The NASA Glenn Research Center is demonstrating that atomically flat (i.e., step-free) silicon carbide (SiC) surfaces are ideal for realizing greatly improved wide bandgap semiconductor films with lower crystal defect densities. Further development of these improved films could eventually enable harsh-environment electronics beneficial to jet engine and other aerospace and automotive applications, as well as much more efficient and compact power distribution and control. The technique demonstrated could also improve blue-light lasers and light-emitting-diode displays.

Photomicrograph
A flattened and enlarged SiC mesa.
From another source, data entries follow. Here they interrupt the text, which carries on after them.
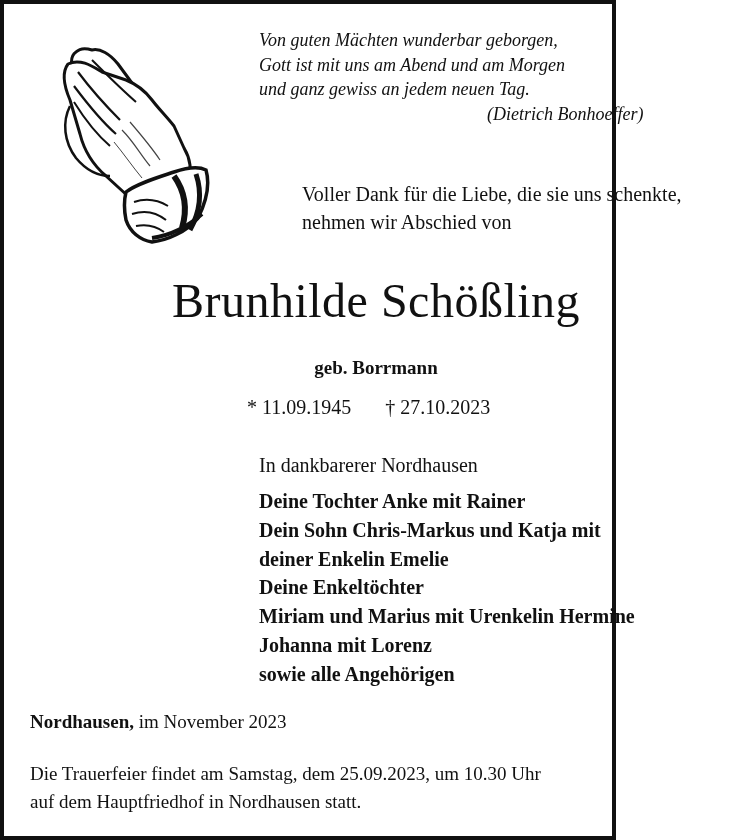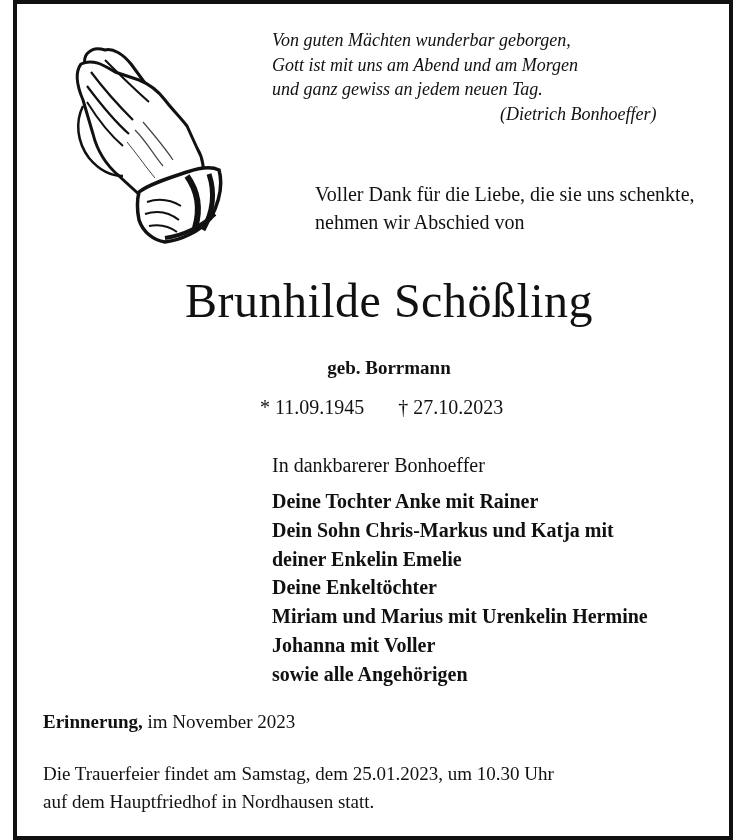--- a/index.html
+++ b/index.html
@@ -10,22 +10,22 @@
     body {
       width: 744px;
       height: 840px;
       position: relative;
       overflow: hidden;
       font-family: "Liberation Serif", "DejaVu Serif", serif;
       color: #111111;
     }
     .frame {
       position: absolute;
-      left: 13px; top: 0;
-      width: 720px; height: 840px;
+      left: 0; top: 0;
+      width: 616px; height: 840px;
       box-sizing: border-box;
       border: 4px solid #111111;
       background: #ffffff;
     }
     .hands {
       position: absolute;
       left: 52px;
       top: 38px;
       width: 155px;
       height: 205px;
@@ -163,34 +163,34 @@
   </div>
 
   <div class="name">Brunhilde Schößling</div>
 
   <div class="maiden">geb. Borrmann</div>
 
   <div class="dates">
     <span class="birth">* 11.09.1945</span><span class="death">† 27.10.2023</span>
   </div>
 
-  <div class="remember">In dankbarerer Bonhoeffer</div>
+  <div class="remember">In dankbarerer Nordhausen</div>
 
   <div class="mourners">
     <span class="line">Deine Tochter Anke mit Rainer</span>
     <span class="line">Dein Sohn Chris-Markus und Katja mit</span>
     <span class="line">deiner Enkelin Emelie</span>
     <span class="line">Deine Enkeltöchter</span>
     <span class="line">Miriam und Marius mit Urenkelin Hermine</span>
-    <span class="line">Johanna mit Voller</span>
+    <span class="line">Johanna mit Lorenz</span>
     <span class="line">sowie alle Angehörigen</span>
   </div>
 
   <div class="place">
-    <span class="city">Erinnerung,</span><span class="when"> im November 2023</span>
+    <span class="city">Nordhausen,</span><span class="when"> im November 2023</span>
   </div>
 
   <div class="service">
-    <span class="line">Die Trauerfeier findet am Samstag, dem 25.01.2023, um 10.30 Uhr</span>
+    <span class="line">Die Trauerfeier findet am Samstag, dem 25.09.2023, um 10.30 Uhr</span>
     <span class="line">auf dem Hauptfriedhof in Nordhausen statt.</span>
   </div>
 
 </div>
 
 </body></html>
The lighter, V-shaped sections (see arrows) are the webbed material that was grown between the legs of the darker, plus-sign-shaped original mesa.
Long description of figure 1.

Step-free surfaces are produced on commercial on-axis 4H-SiC wafers by first dry etching trench patterns into the wafer surface to form an array of isolated growth mesas. Pure step-flow growth, which permits substrate polytype stacking to be maintained in the epilayer, is then used to grow all initial surface steps on top of each mesa over to the mesa edge, leaving behind an array of mesas with top surfaces entirely free of atomic steps. When a proper pregrowth mesa shape was chosen and new island nucleation was suppressed, thin cantilevered webs were grown that extended laterally from the top edges of step-free mesas. The preceding photomicrograph illustrates how thin lateral webbing produced an enlarged step-free hexagonal tabletop starting from a plus-shaped pregrowth mesa. Because the crystal structure of the webbing is established laterally from the top of the mesa sidewalls, successful overgrowth of crystal defects located in the substrate trenches below the webbing is accomplished.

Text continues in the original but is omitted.